ANO: A Principled Approach to Robust Policy Optimization

arXiv cs.AI / 5/5/2026

📰 NewsSignals & Early TrendsIdeas & Deep AnalysisModels & Research

Key Points

  • The paper argues that PPO’s hard clipping discards useful gradient information from outliers, while removing clipping (as in SPO) can lead to unbounded gradients and severe instability.
  • It introduces a Unified Trust Region Framework and derives Anchored Neighborhood Optimization (ANO) from explicit design principles.
  • ANO is motivated by a “Redescending Influence Principle,” replacing monotonic penalties and hard-thresholding with dynamic suppression of outliers to improve stability under high-variance stochastic optimization.
  • The authors provide theoretical results that ANO has the minimal structural complexity needed for robust optimization, and they prove the necessity of the proposed principle for stability.
  • Experiments on MuJoCo show ANO achieving state-of-the-art results versus PPO and SPO, including substantially better stability even with aggressive hyperparameters where PPO completely fails.

Abstract

Proximal Policy Optimization (PPO) dominates deep RL but faces a fundamental dilemma.
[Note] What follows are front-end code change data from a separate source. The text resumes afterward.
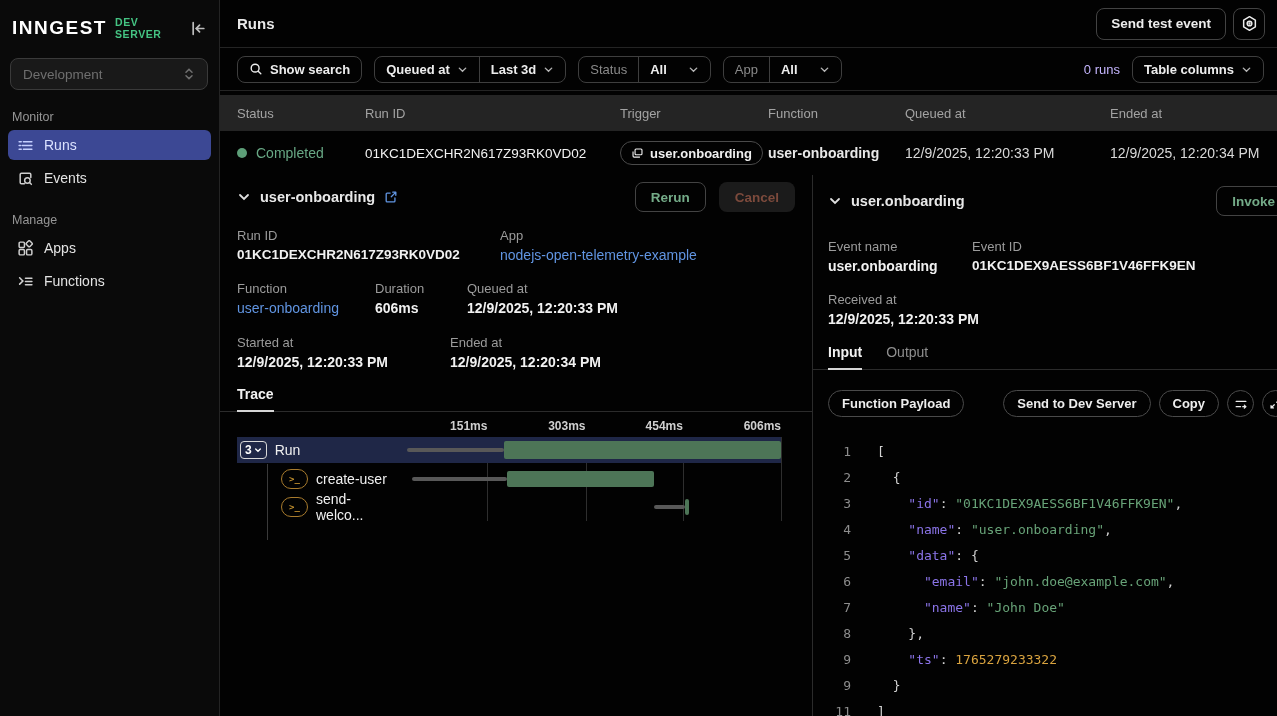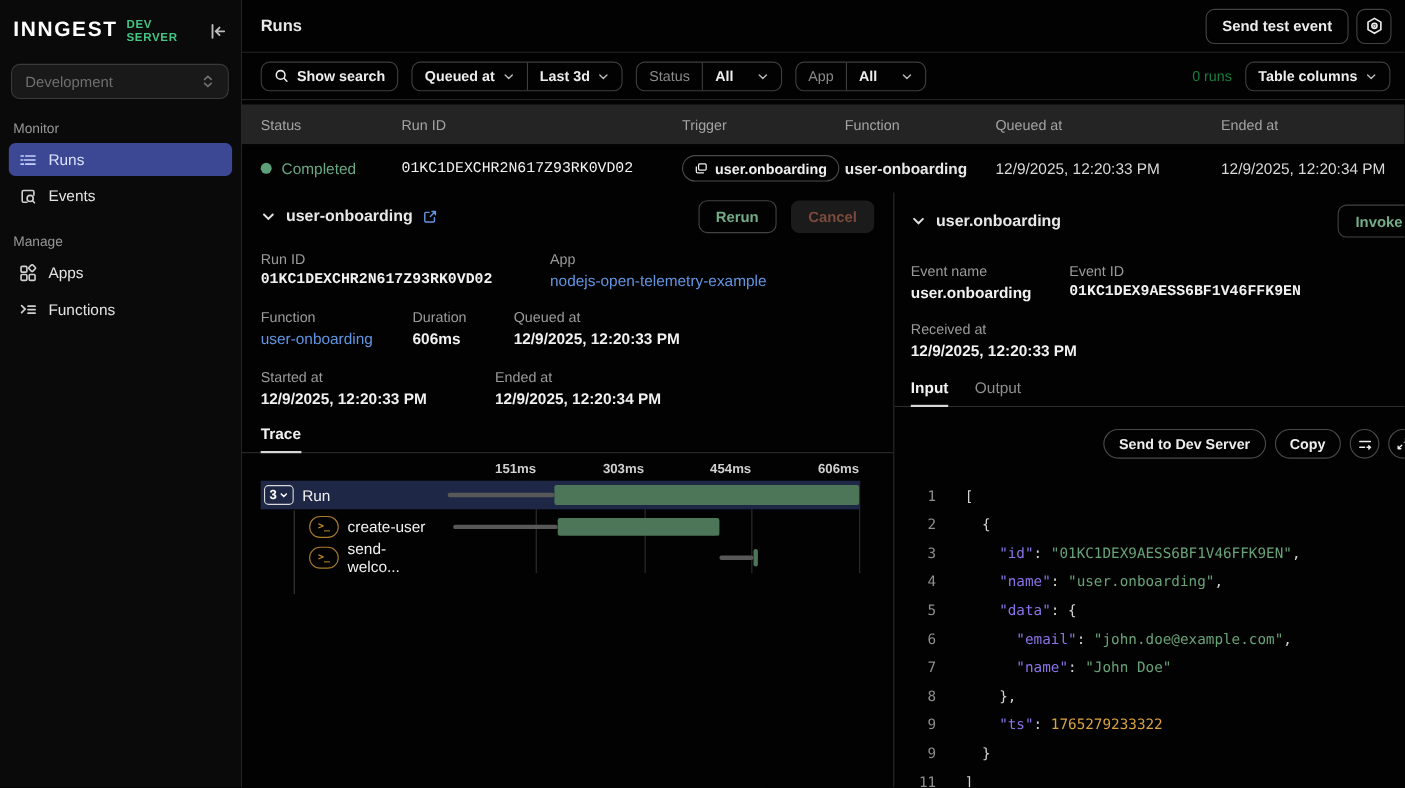"0 runs" .runs-count { color: #15803d -> #c4b5fd }
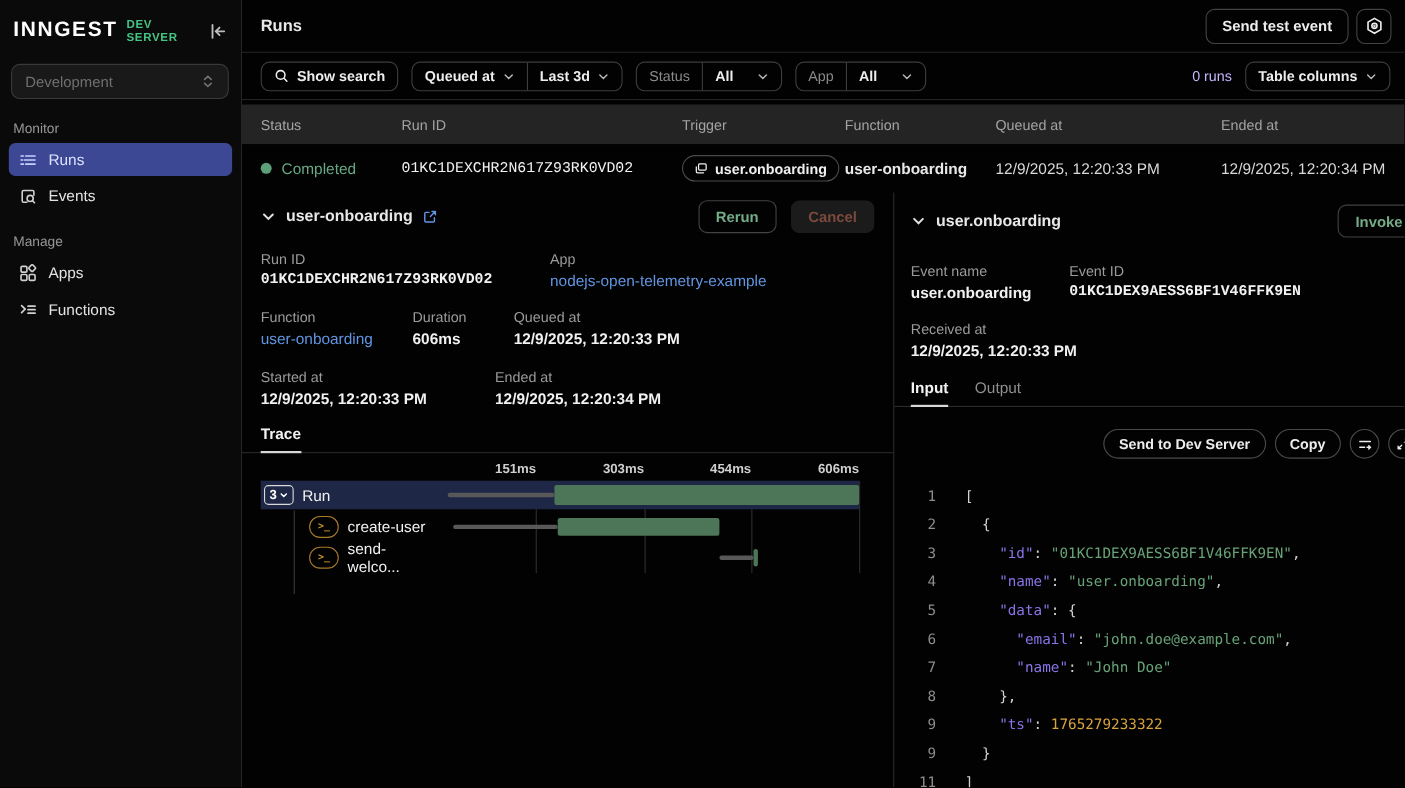"01KC1DEXCHR2N617Z93RK0VD02" .mono { font-family: Liberation Mono, monospace -> Liberation Sans, sans-serif }
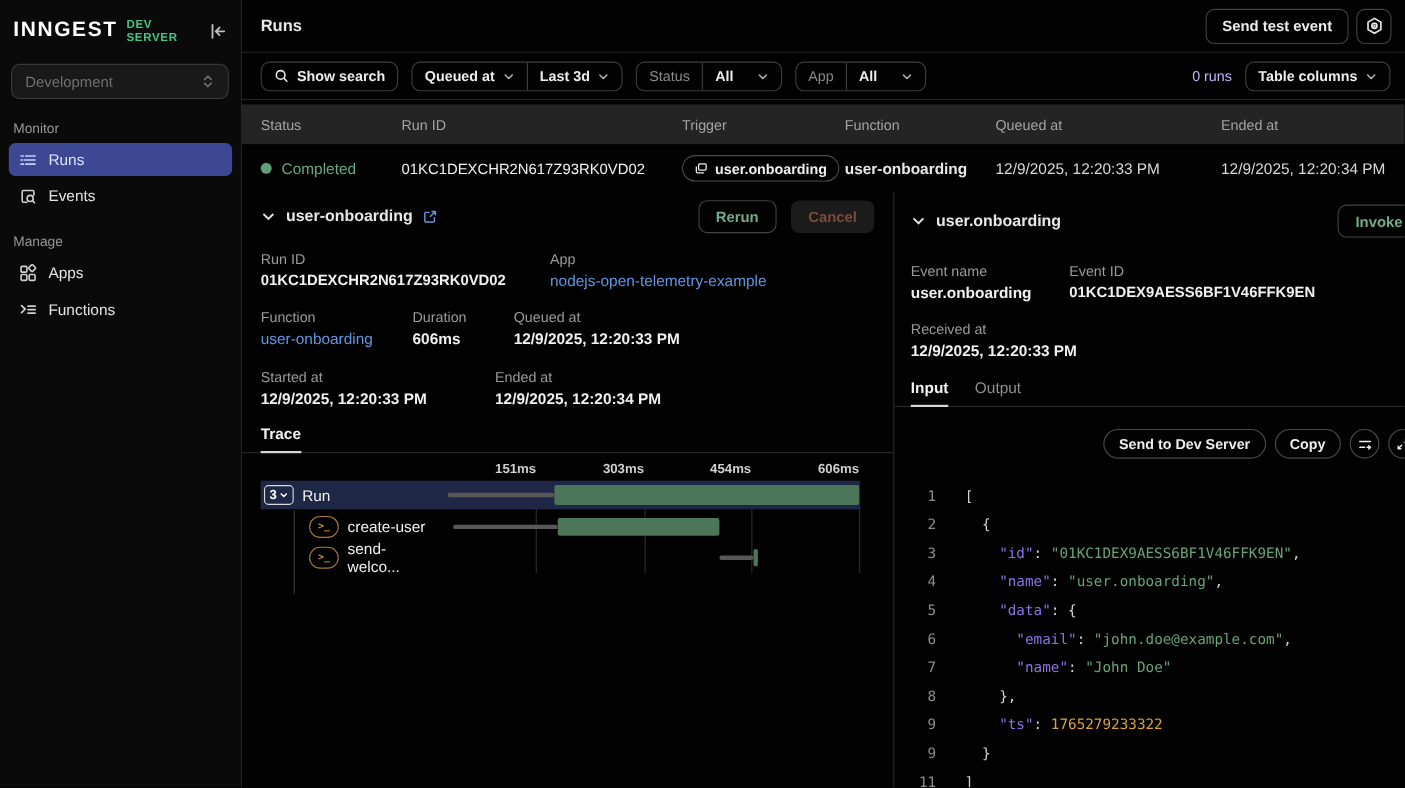"Function Payload" button.pill { html: none -> <button>Function Payload</button> }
Its "hard clipping" mechanism discards valuable gradient information from outliers, leading to sample inefficiency. Conversely, removing clipping (as in SPO) exposes optimization to unbounded gradients, causing significant instability and hyperparameter sensitivity. To resolve this, we establish a Unified Trust Region Framework that generalizes existing objectives. Within this framework, we derive Anchored Neighborhood Optimization (ANO) based on a set of design principles. We identify that the failure of standard policy gradients stems from a misapplication of gradient influence on outliers. We propose the Redescending Influence Principle, a paradigm shift from monotonic penalties (SPO) and hard-thresholding (PPO) to dynamic outlier suppression, and prove its necessity for stability in high-variance stochastic optimization. Theoretically, we prove ANO possesses the minimal structural complexity required for robust optimization. Empirically, ANO achieves state-of-the-art performance on MuJoCo benchmarks, significantly outperforming PPO and SPO. Notably, ANO demonstrates superior stability, preventing policy collapse even under aggressive hyperparameters (e.g., learning rates 3x larger than standard) where PPO fails completely.